Try it → All lines in the data below carrying the string "Experience" are to be located and copied.

The data START

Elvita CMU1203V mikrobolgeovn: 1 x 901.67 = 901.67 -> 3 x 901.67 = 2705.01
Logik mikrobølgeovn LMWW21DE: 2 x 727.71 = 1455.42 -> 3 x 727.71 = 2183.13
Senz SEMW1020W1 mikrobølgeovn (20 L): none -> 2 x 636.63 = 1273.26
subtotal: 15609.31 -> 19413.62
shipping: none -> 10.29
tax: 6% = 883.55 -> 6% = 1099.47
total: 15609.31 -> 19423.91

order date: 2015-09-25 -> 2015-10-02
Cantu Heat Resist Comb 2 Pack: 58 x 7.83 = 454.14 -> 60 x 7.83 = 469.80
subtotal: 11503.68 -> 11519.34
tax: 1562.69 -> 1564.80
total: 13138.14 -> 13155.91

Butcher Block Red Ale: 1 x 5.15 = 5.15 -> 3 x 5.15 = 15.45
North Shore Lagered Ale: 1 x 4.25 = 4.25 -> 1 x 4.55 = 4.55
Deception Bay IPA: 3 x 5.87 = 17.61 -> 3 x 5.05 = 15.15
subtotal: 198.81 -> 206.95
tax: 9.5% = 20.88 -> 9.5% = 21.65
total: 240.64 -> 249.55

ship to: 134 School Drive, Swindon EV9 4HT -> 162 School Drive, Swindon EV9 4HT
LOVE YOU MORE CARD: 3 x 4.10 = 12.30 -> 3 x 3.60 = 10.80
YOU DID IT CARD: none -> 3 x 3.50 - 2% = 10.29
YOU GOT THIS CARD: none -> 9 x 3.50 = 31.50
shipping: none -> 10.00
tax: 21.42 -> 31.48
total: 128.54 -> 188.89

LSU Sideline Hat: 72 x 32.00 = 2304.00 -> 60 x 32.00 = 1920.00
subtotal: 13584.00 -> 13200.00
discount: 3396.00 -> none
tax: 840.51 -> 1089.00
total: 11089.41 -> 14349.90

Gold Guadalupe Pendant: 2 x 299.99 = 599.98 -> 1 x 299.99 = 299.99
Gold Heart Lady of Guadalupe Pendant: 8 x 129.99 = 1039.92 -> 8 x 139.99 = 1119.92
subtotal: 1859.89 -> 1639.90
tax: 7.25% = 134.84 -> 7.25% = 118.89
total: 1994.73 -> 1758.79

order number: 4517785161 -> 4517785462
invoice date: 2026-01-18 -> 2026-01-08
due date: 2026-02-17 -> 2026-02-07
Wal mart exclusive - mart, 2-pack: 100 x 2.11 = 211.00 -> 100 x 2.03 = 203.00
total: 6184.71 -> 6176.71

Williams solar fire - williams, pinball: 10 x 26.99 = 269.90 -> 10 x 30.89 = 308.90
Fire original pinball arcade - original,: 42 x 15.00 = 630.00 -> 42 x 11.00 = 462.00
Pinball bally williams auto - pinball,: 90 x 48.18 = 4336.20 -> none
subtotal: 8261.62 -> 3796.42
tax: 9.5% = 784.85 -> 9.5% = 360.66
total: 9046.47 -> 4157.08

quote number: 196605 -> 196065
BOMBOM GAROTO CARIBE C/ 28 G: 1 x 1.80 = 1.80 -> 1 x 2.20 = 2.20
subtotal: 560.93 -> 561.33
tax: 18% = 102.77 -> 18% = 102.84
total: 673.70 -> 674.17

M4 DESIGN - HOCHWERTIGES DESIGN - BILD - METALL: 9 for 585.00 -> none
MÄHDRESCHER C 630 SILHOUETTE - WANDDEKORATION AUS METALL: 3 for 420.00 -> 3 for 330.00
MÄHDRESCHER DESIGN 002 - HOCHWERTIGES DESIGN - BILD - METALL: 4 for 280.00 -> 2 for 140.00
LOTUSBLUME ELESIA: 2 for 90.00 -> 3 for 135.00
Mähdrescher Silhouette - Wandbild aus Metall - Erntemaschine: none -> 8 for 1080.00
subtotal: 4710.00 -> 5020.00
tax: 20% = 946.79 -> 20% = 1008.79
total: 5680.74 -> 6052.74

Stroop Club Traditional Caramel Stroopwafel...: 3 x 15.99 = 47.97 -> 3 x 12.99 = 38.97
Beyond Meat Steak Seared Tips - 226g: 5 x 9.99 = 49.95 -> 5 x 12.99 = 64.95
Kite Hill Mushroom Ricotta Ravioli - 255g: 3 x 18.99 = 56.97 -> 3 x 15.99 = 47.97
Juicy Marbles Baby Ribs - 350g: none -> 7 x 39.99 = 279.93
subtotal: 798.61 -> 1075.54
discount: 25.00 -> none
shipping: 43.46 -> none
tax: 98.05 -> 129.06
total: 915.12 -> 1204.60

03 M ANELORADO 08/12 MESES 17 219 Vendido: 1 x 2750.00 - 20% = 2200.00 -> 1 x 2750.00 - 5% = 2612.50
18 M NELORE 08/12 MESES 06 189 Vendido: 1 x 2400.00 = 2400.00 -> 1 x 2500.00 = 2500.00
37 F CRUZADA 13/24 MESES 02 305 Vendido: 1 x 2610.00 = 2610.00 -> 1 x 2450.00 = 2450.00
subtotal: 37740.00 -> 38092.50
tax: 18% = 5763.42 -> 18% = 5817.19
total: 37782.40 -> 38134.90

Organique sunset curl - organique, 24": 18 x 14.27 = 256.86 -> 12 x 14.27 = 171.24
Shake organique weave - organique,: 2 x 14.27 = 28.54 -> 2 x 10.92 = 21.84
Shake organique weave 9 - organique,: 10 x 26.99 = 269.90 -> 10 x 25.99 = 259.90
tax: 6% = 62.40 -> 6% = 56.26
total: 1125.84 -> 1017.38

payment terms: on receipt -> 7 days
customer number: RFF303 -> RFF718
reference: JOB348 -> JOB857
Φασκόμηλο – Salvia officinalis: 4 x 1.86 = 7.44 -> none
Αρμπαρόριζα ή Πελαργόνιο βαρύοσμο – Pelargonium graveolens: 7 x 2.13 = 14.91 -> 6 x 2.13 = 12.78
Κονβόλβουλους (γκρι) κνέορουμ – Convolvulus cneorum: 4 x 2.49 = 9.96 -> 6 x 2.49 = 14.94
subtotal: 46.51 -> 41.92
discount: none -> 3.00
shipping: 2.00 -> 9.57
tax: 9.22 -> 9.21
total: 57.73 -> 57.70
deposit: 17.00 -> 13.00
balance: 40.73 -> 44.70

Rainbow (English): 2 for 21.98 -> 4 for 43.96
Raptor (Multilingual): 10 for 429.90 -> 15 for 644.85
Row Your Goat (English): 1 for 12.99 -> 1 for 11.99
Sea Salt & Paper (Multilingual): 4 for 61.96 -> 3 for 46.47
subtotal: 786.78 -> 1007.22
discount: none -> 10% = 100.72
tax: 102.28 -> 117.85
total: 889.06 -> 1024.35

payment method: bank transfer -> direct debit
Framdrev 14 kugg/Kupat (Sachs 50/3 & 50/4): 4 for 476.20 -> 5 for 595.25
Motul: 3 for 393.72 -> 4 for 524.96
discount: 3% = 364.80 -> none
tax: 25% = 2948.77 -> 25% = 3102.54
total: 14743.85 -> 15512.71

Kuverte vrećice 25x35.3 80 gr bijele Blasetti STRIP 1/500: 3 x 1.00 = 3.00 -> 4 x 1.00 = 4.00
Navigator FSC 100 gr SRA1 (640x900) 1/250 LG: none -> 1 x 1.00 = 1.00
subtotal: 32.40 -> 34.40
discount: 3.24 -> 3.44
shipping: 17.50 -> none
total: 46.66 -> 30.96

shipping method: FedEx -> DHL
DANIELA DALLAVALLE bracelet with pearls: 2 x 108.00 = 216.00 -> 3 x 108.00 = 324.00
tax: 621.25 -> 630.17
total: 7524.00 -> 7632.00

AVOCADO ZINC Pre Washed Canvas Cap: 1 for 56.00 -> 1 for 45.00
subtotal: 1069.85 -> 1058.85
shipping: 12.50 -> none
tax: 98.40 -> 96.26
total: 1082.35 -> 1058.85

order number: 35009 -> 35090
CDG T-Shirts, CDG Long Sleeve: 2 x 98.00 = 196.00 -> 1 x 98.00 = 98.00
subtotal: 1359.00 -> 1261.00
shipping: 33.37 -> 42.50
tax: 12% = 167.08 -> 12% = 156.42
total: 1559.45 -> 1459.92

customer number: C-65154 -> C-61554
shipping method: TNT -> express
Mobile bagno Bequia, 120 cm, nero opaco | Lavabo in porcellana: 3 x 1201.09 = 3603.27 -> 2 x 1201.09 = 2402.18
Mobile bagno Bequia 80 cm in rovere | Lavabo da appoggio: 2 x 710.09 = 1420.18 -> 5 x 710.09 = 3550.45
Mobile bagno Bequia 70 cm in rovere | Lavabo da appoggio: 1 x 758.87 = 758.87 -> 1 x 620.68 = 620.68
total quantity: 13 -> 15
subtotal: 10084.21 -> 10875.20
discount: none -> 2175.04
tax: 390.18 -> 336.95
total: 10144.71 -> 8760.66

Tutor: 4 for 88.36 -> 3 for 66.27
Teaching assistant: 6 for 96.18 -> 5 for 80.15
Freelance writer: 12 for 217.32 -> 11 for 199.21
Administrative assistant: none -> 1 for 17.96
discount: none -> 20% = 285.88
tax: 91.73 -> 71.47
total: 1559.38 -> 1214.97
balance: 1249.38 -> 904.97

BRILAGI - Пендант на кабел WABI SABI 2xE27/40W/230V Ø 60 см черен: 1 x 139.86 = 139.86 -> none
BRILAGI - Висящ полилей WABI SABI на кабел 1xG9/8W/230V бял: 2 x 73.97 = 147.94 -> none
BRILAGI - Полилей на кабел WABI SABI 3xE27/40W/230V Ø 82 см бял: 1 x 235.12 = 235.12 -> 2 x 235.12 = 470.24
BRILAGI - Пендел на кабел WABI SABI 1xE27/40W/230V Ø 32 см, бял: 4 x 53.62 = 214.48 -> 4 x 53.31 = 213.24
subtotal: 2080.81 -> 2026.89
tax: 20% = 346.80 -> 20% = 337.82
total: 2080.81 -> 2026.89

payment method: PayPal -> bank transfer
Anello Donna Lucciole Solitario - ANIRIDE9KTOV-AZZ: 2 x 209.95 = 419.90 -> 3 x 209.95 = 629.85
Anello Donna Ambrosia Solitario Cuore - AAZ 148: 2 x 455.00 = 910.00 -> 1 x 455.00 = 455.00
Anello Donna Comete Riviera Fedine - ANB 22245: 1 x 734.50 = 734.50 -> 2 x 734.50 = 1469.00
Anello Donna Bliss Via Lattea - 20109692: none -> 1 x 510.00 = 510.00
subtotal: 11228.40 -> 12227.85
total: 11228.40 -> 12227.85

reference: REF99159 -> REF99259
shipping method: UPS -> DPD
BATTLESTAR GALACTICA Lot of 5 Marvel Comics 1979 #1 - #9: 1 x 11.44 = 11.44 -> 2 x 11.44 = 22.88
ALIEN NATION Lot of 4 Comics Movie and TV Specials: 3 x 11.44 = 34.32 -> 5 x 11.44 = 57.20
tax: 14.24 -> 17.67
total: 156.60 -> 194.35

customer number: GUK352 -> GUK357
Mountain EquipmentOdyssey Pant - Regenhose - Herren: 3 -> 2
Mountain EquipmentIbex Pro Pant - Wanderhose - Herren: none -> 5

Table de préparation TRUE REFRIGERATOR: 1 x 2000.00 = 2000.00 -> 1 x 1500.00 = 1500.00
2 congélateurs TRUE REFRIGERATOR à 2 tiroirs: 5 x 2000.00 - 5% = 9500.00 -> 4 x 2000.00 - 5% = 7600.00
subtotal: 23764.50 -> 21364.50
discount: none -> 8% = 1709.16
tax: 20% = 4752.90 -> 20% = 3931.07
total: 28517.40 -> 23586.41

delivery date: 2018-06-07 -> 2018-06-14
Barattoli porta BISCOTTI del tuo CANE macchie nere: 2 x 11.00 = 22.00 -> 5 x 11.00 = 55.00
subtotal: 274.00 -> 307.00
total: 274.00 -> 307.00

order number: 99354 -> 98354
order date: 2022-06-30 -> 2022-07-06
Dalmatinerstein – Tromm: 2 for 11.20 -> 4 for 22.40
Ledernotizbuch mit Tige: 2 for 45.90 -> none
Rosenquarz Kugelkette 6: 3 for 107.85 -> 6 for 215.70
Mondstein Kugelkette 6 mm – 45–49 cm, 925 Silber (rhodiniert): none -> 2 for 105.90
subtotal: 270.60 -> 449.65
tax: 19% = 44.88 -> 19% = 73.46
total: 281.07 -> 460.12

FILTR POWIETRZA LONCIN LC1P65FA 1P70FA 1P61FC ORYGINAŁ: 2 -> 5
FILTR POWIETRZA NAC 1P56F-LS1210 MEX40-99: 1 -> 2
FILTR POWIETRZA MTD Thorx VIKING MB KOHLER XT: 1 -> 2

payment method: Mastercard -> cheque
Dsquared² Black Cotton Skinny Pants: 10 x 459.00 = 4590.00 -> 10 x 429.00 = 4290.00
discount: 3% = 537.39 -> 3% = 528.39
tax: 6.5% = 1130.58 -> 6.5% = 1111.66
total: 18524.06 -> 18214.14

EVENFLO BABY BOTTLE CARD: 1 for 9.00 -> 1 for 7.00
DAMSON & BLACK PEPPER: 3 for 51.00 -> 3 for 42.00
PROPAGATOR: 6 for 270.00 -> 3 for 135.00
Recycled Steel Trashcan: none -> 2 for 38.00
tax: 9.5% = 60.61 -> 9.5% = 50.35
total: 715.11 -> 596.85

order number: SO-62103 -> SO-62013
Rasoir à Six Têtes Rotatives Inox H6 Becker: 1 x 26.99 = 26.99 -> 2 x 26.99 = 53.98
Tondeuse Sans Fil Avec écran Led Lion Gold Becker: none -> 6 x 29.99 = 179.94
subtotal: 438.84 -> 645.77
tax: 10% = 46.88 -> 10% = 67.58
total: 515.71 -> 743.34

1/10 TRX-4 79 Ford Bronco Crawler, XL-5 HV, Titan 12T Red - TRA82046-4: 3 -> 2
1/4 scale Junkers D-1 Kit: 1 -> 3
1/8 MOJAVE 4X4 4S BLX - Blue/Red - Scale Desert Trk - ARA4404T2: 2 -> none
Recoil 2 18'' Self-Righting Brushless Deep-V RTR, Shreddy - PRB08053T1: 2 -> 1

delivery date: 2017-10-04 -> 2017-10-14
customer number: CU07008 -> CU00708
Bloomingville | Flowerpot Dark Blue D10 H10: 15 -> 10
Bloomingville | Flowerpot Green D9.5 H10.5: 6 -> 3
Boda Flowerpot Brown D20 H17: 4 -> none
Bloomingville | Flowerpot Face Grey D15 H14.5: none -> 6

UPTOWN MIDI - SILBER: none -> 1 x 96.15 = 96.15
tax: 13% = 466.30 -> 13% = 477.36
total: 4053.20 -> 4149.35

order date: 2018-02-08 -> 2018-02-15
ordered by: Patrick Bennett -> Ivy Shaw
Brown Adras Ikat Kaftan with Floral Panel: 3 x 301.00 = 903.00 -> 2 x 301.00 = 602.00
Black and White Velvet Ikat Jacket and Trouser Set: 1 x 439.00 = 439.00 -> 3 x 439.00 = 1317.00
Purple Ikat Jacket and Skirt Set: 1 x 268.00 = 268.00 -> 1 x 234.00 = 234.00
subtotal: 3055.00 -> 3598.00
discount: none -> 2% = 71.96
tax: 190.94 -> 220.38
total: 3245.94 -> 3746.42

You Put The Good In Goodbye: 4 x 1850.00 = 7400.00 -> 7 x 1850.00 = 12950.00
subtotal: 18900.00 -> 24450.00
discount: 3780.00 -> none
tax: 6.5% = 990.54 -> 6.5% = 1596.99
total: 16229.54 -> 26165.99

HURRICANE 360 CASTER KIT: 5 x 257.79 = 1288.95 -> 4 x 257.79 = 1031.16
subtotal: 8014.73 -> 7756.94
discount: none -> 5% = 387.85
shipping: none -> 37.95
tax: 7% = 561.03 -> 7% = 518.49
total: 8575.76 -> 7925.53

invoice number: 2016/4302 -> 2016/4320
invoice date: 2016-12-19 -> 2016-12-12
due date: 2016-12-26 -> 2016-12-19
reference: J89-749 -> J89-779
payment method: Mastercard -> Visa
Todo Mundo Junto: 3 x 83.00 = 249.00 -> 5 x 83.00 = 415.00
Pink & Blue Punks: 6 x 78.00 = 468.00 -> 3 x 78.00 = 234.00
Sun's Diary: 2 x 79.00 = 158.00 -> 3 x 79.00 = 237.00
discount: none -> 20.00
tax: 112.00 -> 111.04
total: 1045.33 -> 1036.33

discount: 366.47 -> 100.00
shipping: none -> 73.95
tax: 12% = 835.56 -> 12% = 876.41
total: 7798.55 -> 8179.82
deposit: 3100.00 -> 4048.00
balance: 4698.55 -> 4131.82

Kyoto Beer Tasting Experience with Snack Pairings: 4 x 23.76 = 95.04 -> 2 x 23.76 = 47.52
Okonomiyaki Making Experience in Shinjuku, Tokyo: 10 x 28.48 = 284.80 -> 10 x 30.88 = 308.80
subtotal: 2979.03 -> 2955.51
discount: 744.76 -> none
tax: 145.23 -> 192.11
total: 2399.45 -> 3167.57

The data END

Solved problem →
Kyoto Beer Tasting Experience with Snack Pairings: 4 x 23.76 = 95.04 -> 2 x 23.76 = 47.52
Okonomiyaki Making Experience in Shinjuku, Tokyo: 10 x 28.48 = 284.80 -> 10 x 30.88 = 308.80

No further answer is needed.